[Start of section]

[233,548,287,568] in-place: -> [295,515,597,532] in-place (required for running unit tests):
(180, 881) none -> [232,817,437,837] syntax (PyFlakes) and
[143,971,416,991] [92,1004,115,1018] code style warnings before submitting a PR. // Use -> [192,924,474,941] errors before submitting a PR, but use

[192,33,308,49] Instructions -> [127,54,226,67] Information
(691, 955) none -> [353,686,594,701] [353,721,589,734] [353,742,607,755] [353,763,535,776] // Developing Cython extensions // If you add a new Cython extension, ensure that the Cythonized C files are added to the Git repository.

[End of section]

§ TRY IT
What are the lines from the one containing "[143,971,416,991] [92,1004,115,1018] code" through the end of the material? Reproduce them exactly, both ends included, with nothing added.

§ TASK SOLUTION
[143,971,416,991] [92,1004,115,1018] code style warnings before submitting a PR. // Use -> [192,924,474,941] errors before submitting a PR, but use

[192,33,308,49] Instructions -> [127,54,226,67] Information
(691, 955) none -> [353,686,594,701] [353,721,589,734] [353,742,607,755] [353,763,535,776] // Developing Cython extensions // If you add a new Cython extension, ensure that the Cythonized C files are added to the Git repository.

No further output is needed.